◆ **Work request**:
Give back the full listing as written. No pictures go with it.

◆ **Data shown**:
________________________________________

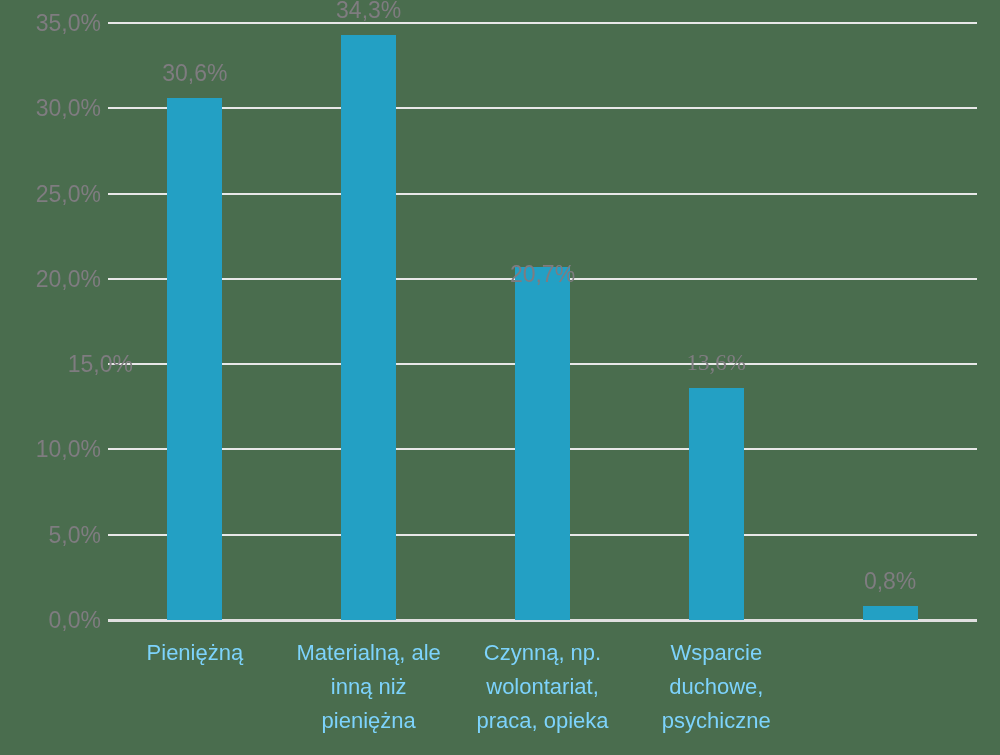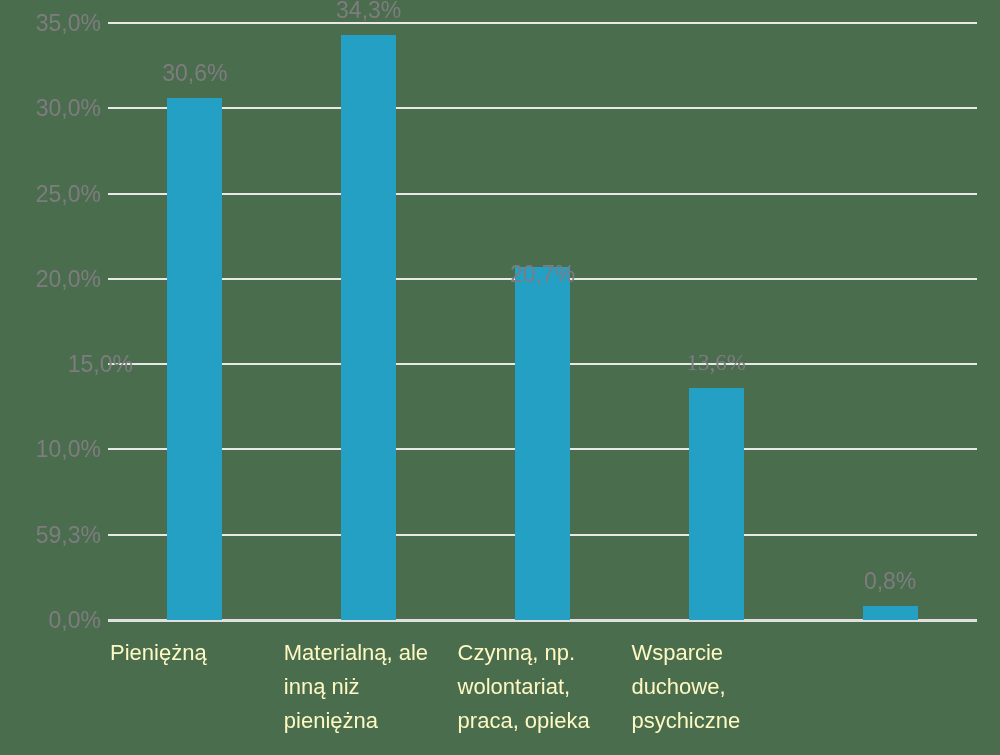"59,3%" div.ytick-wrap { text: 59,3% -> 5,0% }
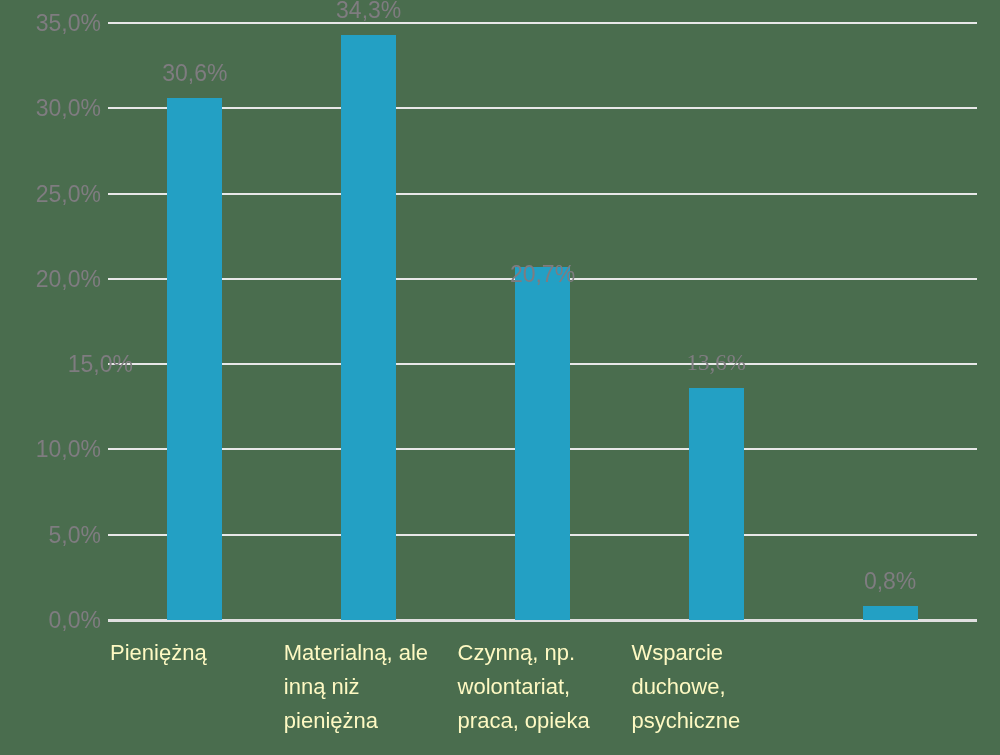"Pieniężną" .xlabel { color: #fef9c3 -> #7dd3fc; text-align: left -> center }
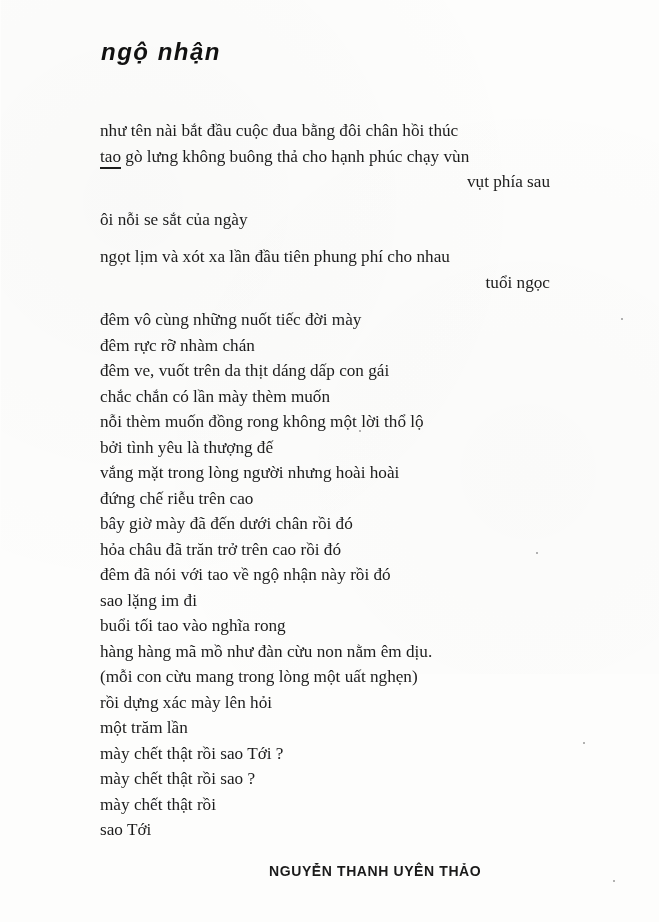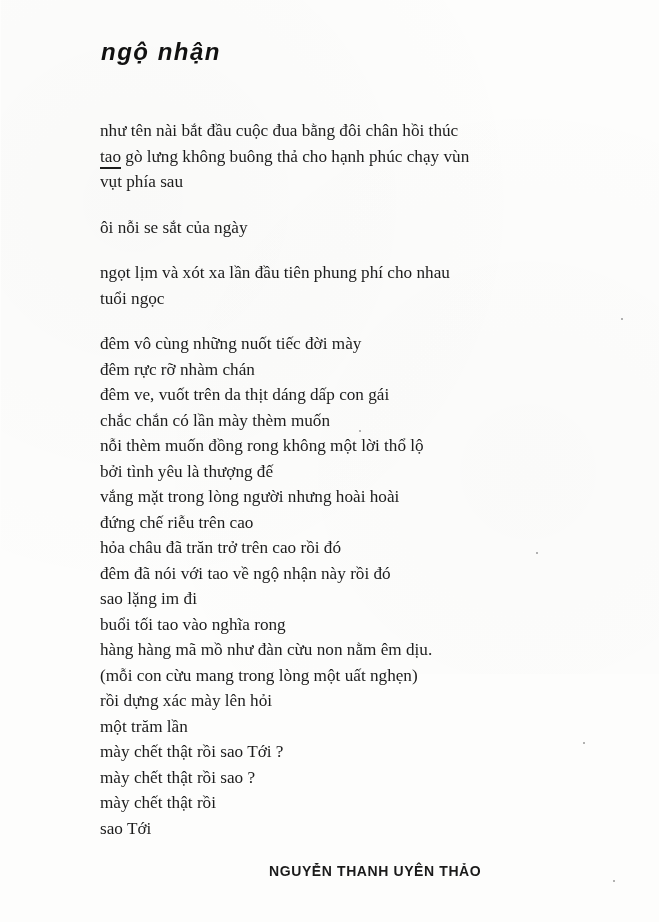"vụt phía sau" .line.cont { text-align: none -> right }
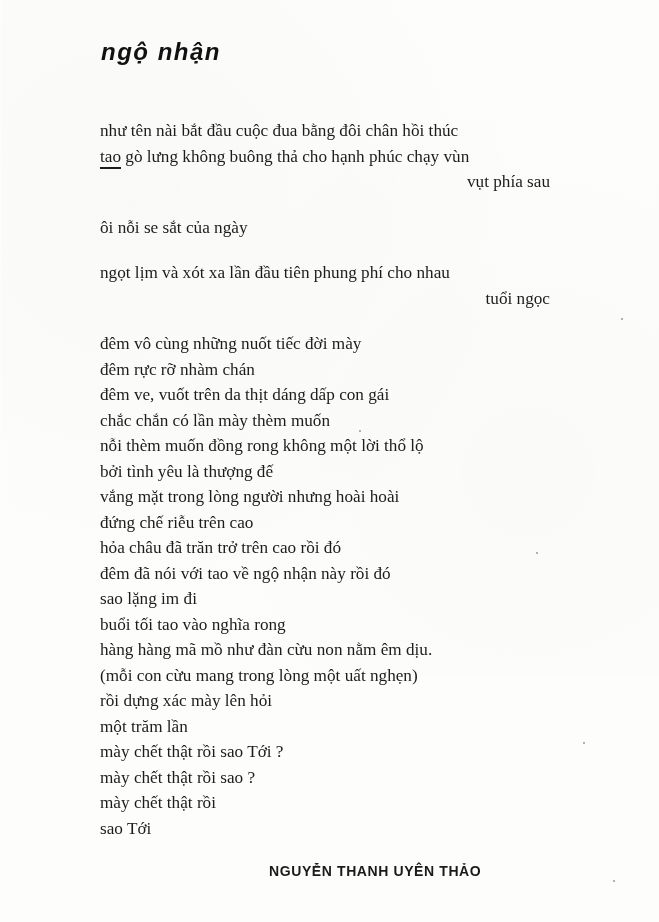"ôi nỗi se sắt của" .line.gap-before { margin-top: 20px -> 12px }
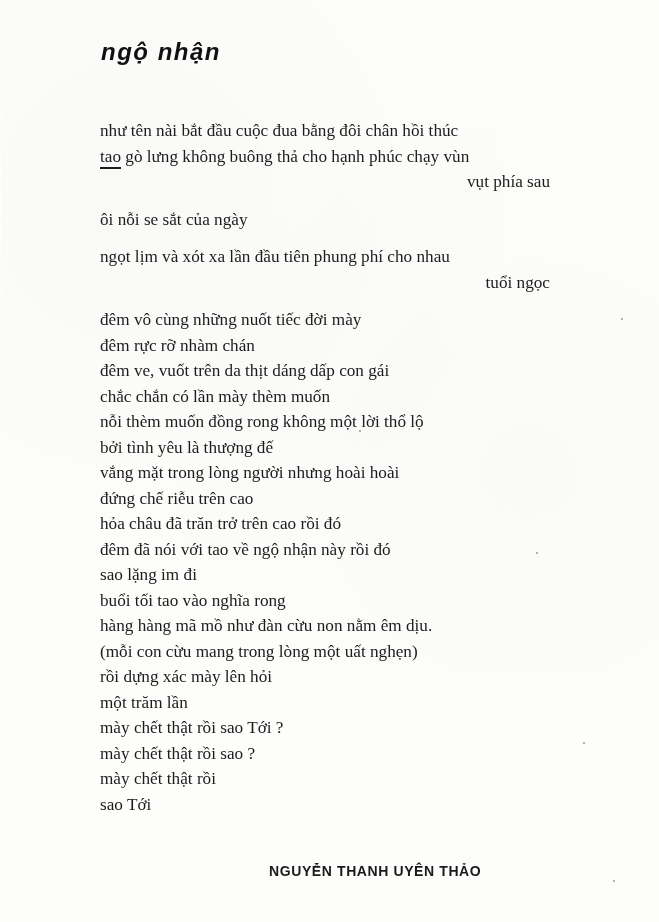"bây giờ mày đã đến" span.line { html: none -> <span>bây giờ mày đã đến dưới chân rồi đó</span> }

________________________________________

◆ **Task answer**:
"59,3%" div.ytick-wrap { text: 59,3% -> 5,0% }
"Pieniężną" .xlabel { color: #fef9c3 -> #7dd3fc; text-align: left -> center }
"vụt phía sau" .line.cont { text-align: none -> right }
"ôi nỗi se sắt của" .line.gap-before { margin-top: 20px -> 12px }
"bây giờ mày đã đến" span.line { html: none -> <span>bây giờ mày đã đến dưới chân rồi đó</span> }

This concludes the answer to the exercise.